• [WHAT NEEDS TO BE DONE]: Working from the listing below, set down every line exactly.

————————

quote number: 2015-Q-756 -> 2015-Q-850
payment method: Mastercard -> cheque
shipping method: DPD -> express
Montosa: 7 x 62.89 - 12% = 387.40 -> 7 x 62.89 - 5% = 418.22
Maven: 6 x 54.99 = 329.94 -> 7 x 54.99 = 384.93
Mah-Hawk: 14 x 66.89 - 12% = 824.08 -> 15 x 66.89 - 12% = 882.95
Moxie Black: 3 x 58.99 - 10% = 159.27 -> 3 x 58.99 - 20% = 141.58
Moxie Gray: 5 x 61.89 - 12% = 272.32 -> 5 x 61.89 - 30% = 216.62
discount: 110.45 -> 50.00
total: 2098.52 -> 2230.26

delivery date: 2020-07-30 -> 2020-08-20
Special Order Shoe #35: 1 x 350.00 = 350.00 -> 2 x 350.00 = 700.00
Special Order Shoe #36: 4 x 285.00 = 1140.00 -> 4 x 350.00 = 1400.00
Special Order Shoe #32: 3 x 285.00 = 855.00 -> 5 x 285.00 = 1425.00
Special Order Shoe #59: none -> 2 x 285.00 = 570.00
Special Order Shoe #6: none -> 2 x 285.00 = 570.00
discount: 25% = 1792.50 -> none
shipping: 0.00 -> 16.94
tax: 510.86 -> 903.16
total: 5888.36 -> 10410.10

————————

• [ANSWER SPACE]:
quote number: 2015-Q-756 -> 2015-Q-850
payment method: Mastercard -> cheque
shipping method: DPD -> express
Montosa: 7 x 62.89 - 12% = 387.40 -> 7 x 62.89 - 5% = 418.22
Maven: 6 x 54.99 = 329.94 -> 7 x 54.99 = 384.93
Mah-Hawk: 14 x 66.89 - 12% = 824.08 -> 15 x 66.89 - 12% = 882.95
Moxie Black: 3 x 58.99 - 10% = 159.27 -> 3 x 58.99 - 20% = 141.58
Moxie Gray: 5 x 61.89 - 12% = 272.32 -> 5 x 61.89 - 30% = 216.62
discount: 110.45 -> 50.00
total: 2098.52 -> 2230.26

delivery date: 2020-07-30 -> 2020-08-20
Special Order Shoe #35: 1 x 350.00 = 350.00 -> 2 x 350.00 = 700.00
Special Order Shoe #36: 4 x 285.00 = 1140.00 -> 4 x 350.00 = 1400.00
Special Order Shoe #32: 3 x 285.00 = 855.00 -> 5 x 285.00 = 1425.00
Special Order Shoe #59: none -> 2 x 285.00 = 570.00
Special Order Shoe #6: none -> 2 x 285.00 = 570.00
discount: 25% = 1792.50 -> none
shipping: 0.00 -> 16.94
tax: 510.86 -> 903.16
total: 5888.36 -> 10410.10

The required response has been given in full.